◆ Given data:
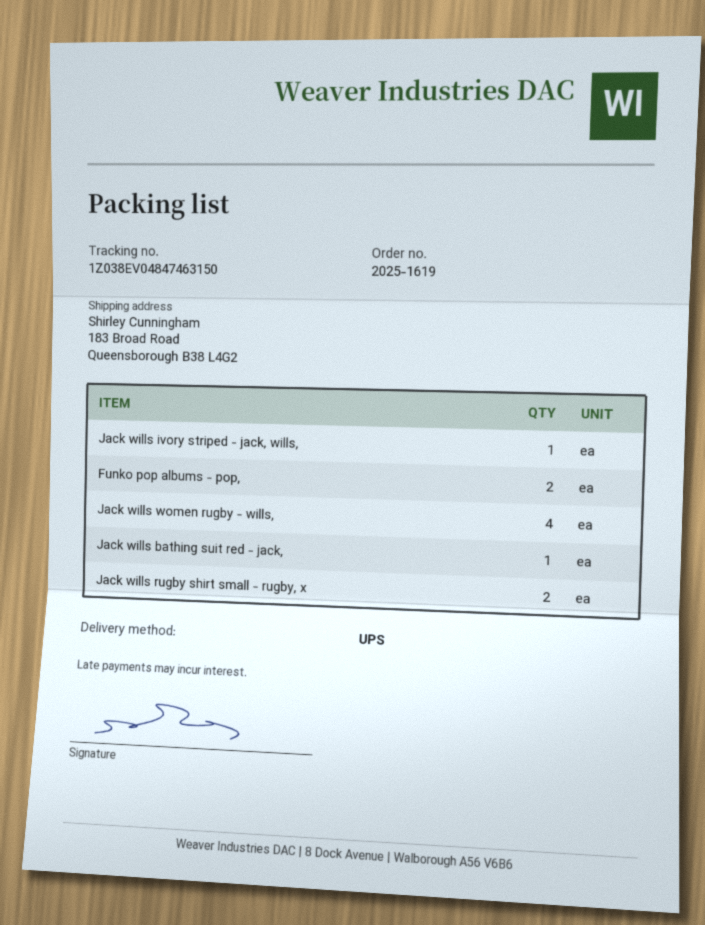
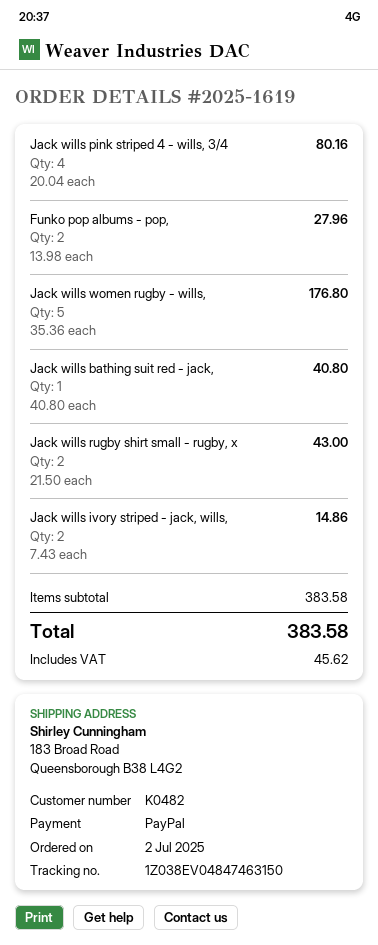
Jack wills ivory striped - jack, wills,: 1 -> 2
Jack wills women rugby - wills,: 4 -> 5
Jack wills pink striped 4 - wills, 3/4: none -> 4

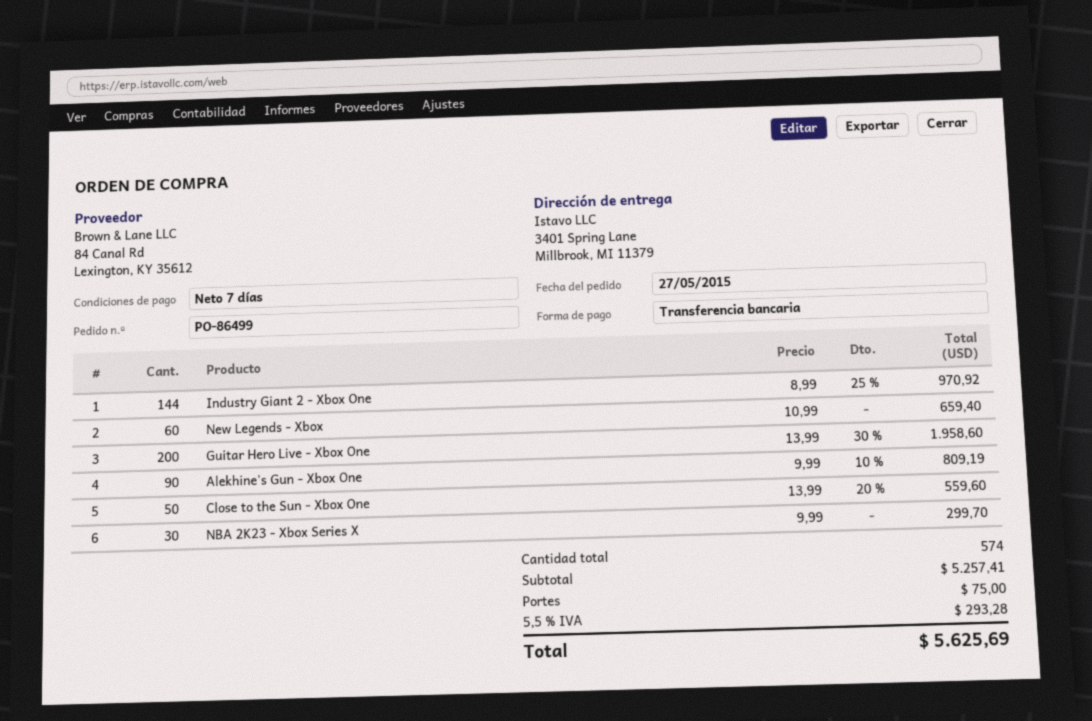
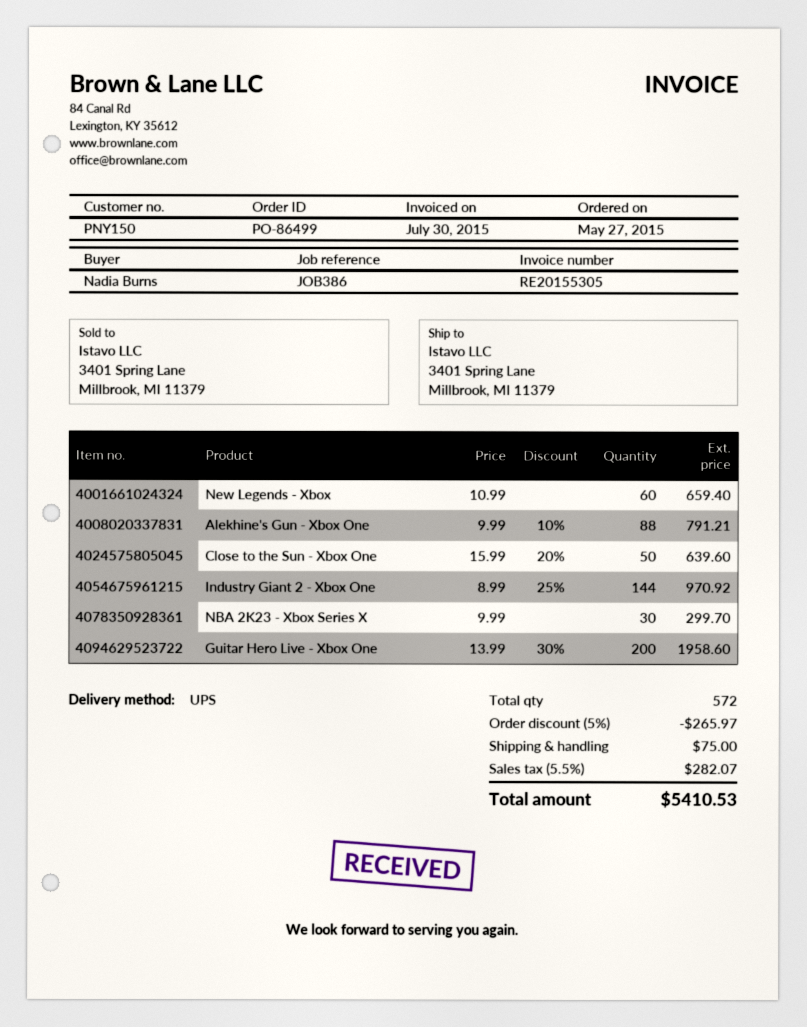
Alekhine's Gun - Xbox One: 90 x 9.99 - 10% = 809.19 -> 88 x 9.99 - 10% = 791.21
Close to the Sun - Xbox One: 50 x 13.99 - 20% = 559.60 -> 50 x 15.99 - 20% = 639.60
total quantity: 574 -> 572
discount: none -> 5% = 265.97
tax: 5.5% = 293.28 -> 5.5% = 282.07
total: 5625.69 -> 5410.53

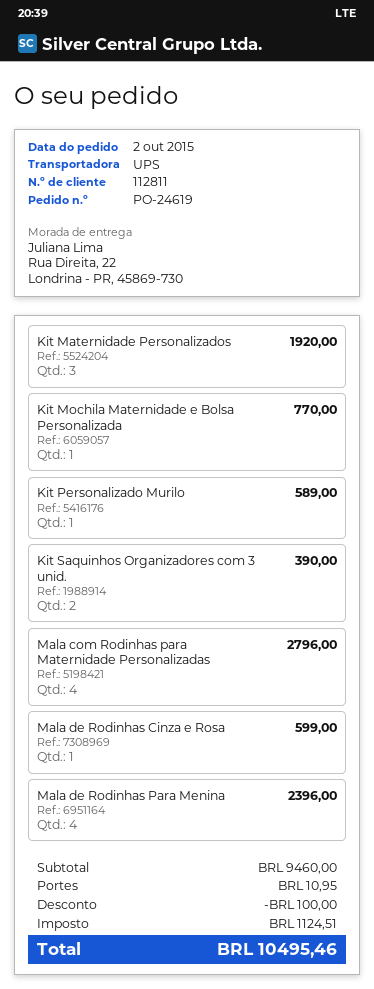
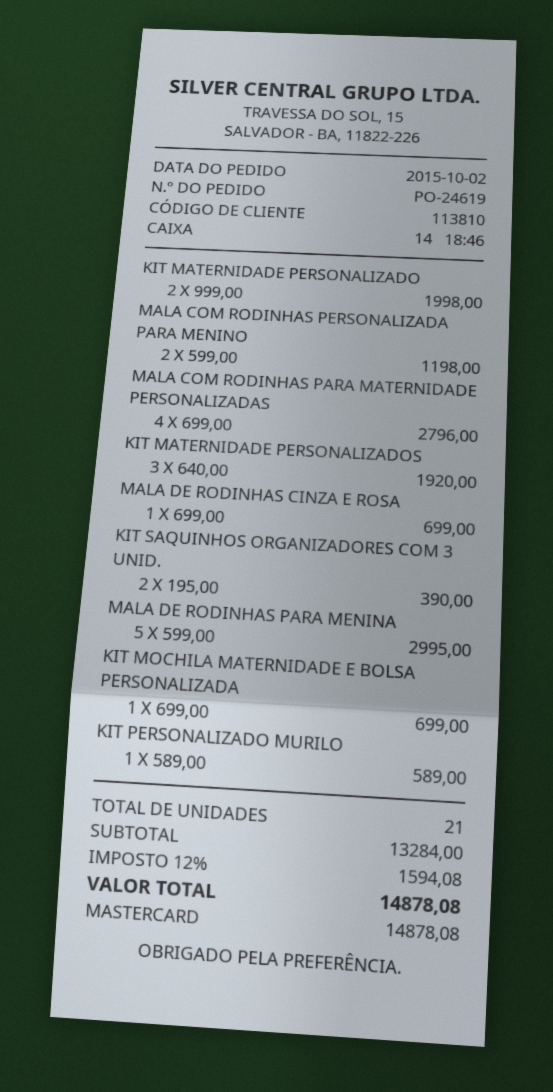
customer number: 112811 -> 113810
Kit Mochila Maternidade e Bolsa Personalizada: 1 for 770.00 -> 1 for 699.00
Mala de Rodinhas Cinza e Rosa: 1 for 599.00 -> 1 for 699.00
Mala de Rodinhas Para Menina: 4 for 2396.00 -> 5 for 2995.00
KIT MATERNIDADE PERSONALIZADO: none -> 2 for 1998.00
MALA COM RODINHAS PERSONALIZADA PARA MENINO: none -> 2 for 1198.00
subtotal: 9460.00 -> 13284.00
discount: 100.00 -> none
shipping: 10.95 -> none
tax: 1124.51 -> 1594.08
total: 10495.46 -> 14878.08

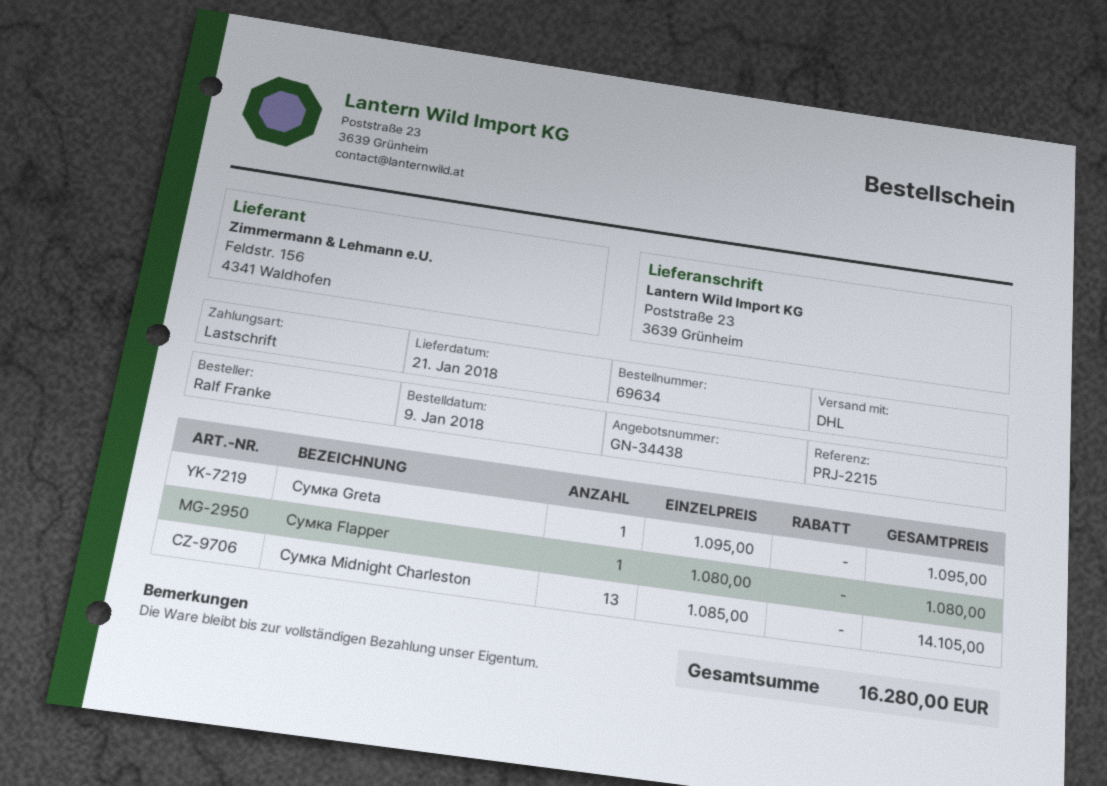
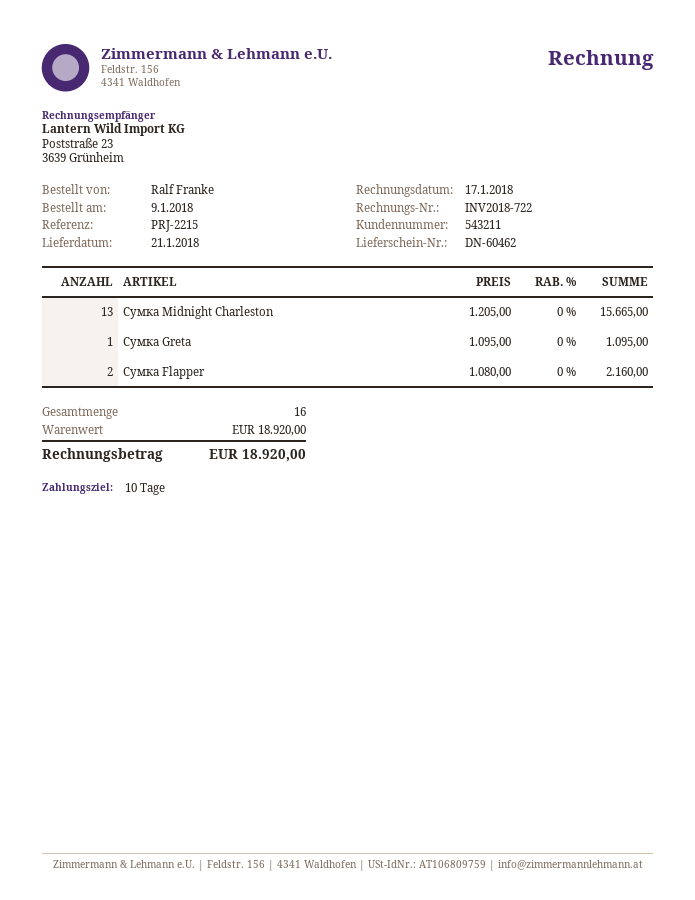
Сумка Flapper: 1 x 1080.00 = 1080.00 -> 2 x 1080.00 = 2160.00
Сумка Midnight Charleston: 13 x 1085.00 = 14105.00 -> 13 x 1205.00 = 15665.00
total: 16280.00 -> 18920.00

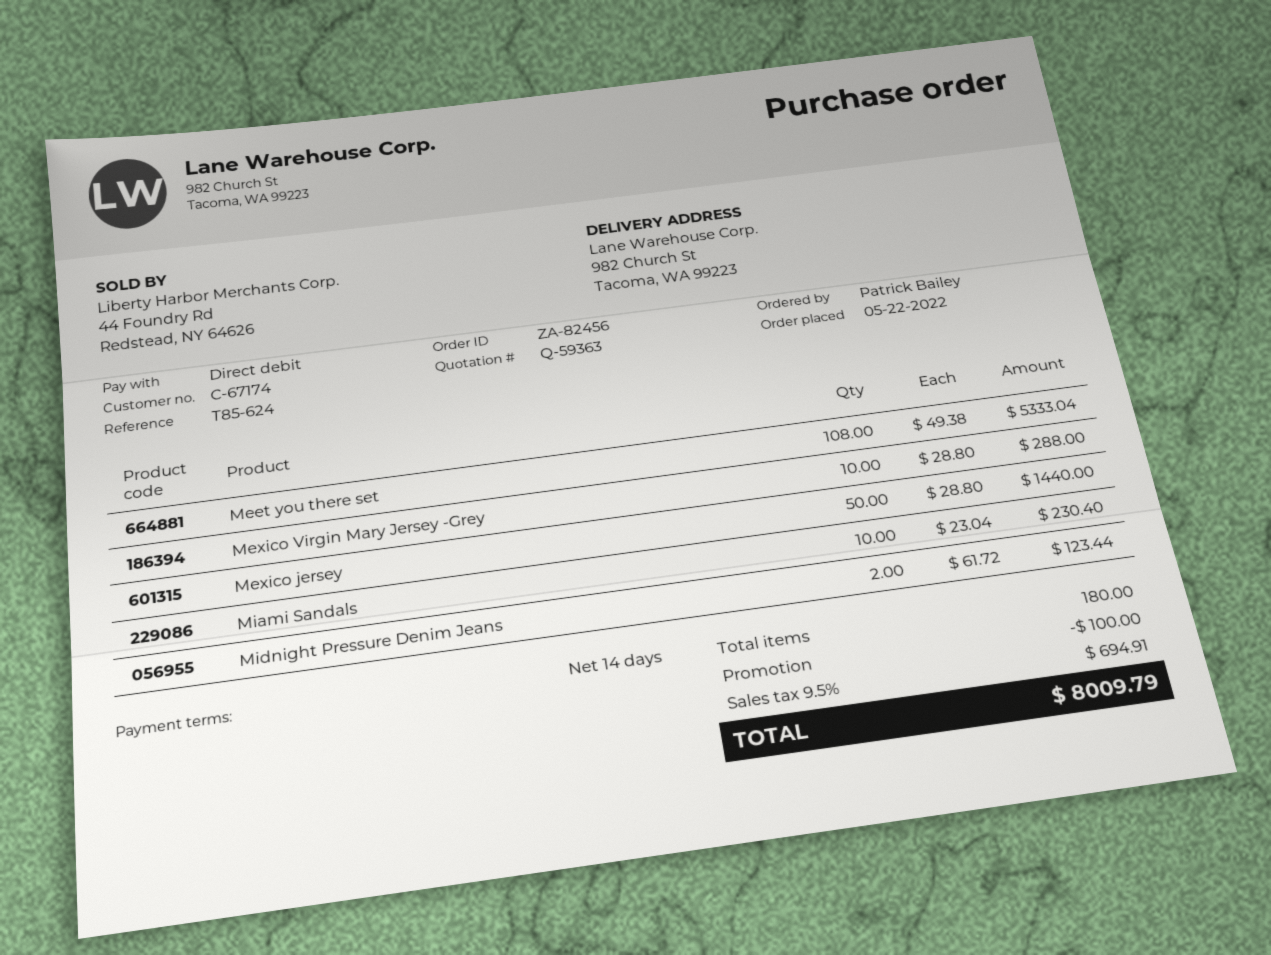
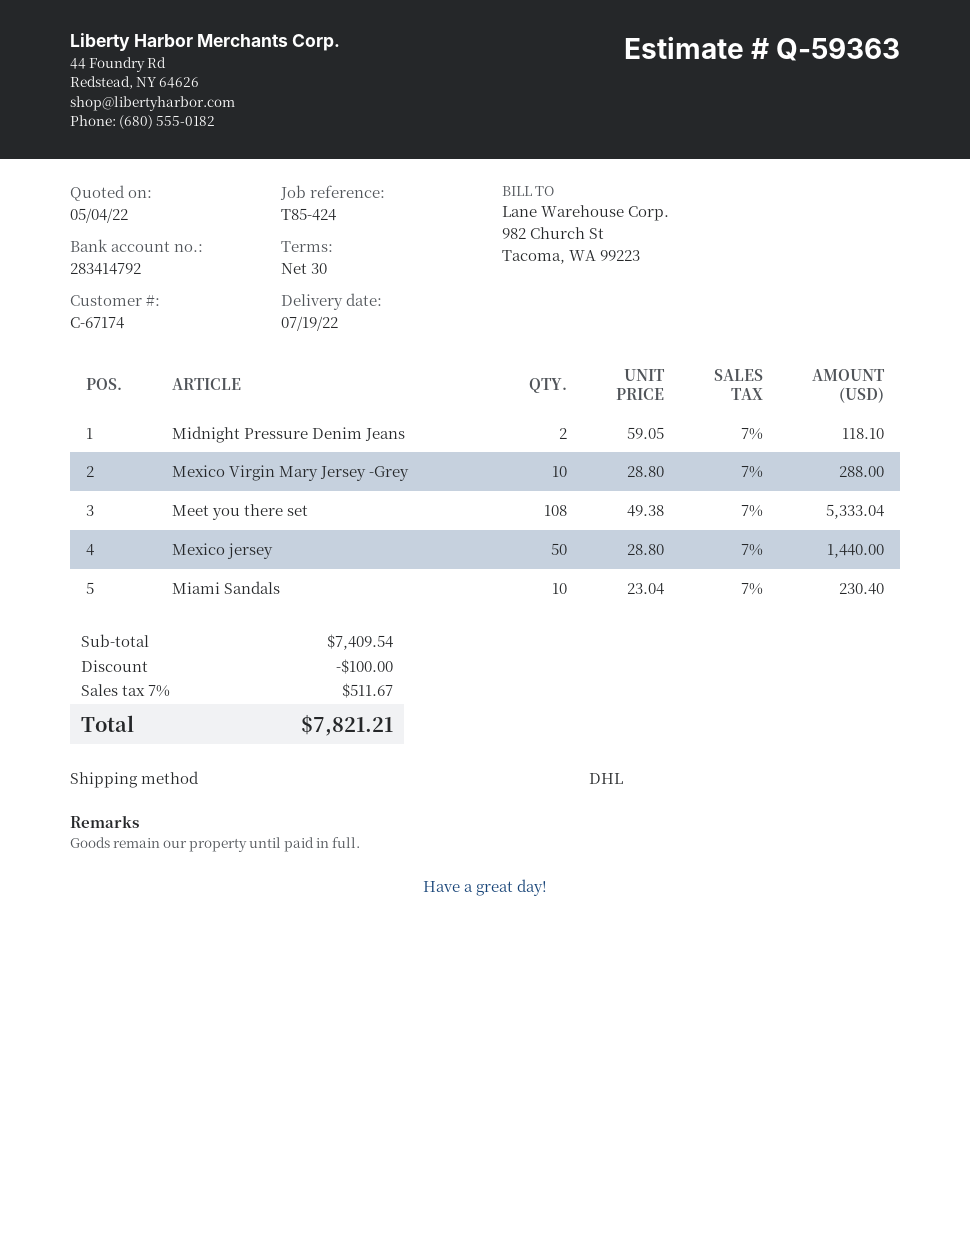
payment terms: 14 days -> 30 days
reference: T85-624 -> T85-424
Midnight Pressure Denim Jeans: 2 x 61.72 = 123.44 -> 2 x 59.05 = 118.10
tax: 9.5% = 694.91 -> 7% = 511.67
total: 8009.79 -> 7821.21

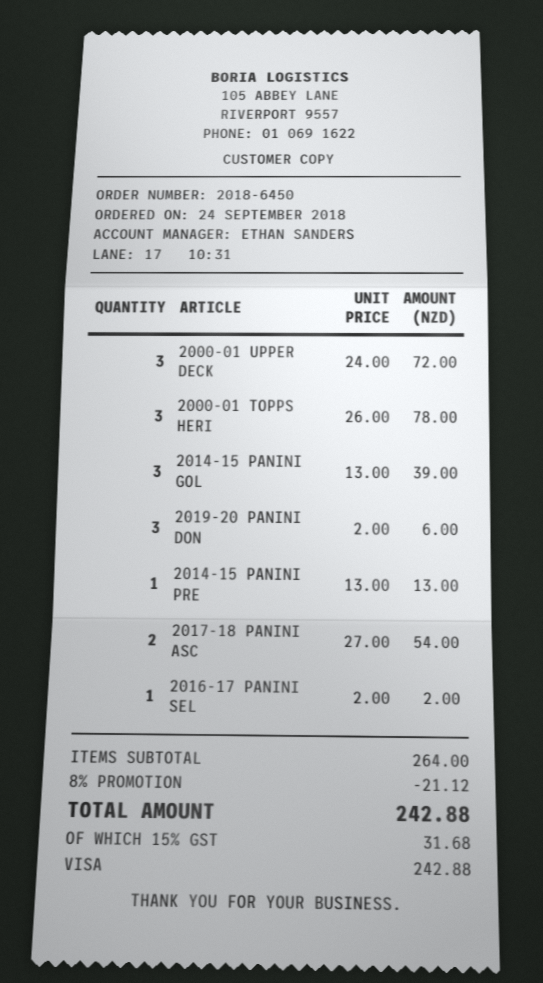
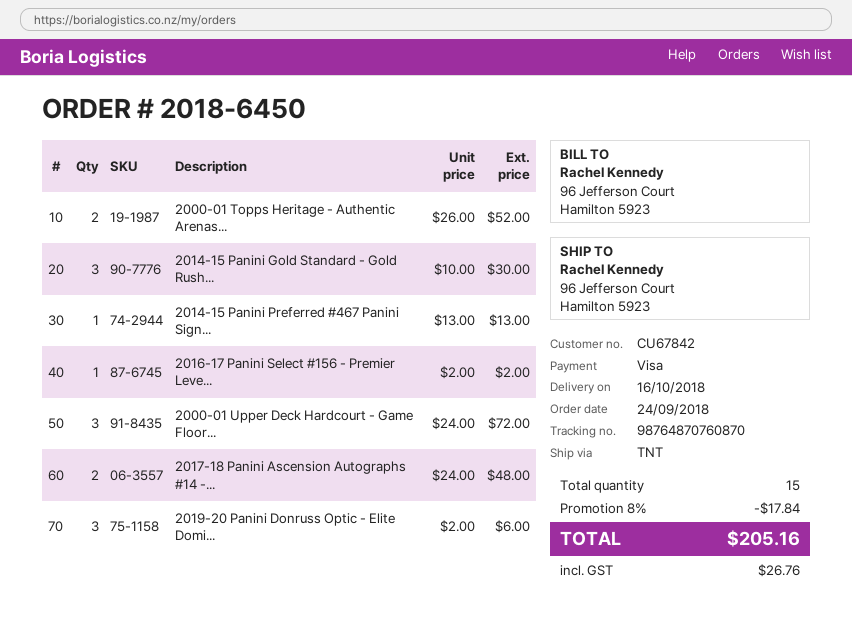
2000-01 TOPPS HERI: 3 x 26.00 = 78.00 -> 2 x 26.00 = 52.00
2014-15 PANINI GOL: 3 x 13.00 = 39.00 -> 3 x 10.00 = 30.00
2017-18 PANINI ASC: 2 x 27.00 = 54.00 -> 2 x 24.00 = 48.00
discount: 8% = 21.12 -> 8% = 17.84
tax: 31.68 -> 26.76
total: 242.88 -> 205.16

◆ Work instruction: Report each line of the records that holds the word "Xbox".

◆ Written solution:
Alekhine's Gun - Xbox One: 90 x 9.99 - 10% = 809.19 -> 88 x 9.99 - 10% = 791.21
Close to the Sun - Xbox One: 50 x 13.99 - 20% = 559.60 -> 50 x 15.99 - 20% = 639.60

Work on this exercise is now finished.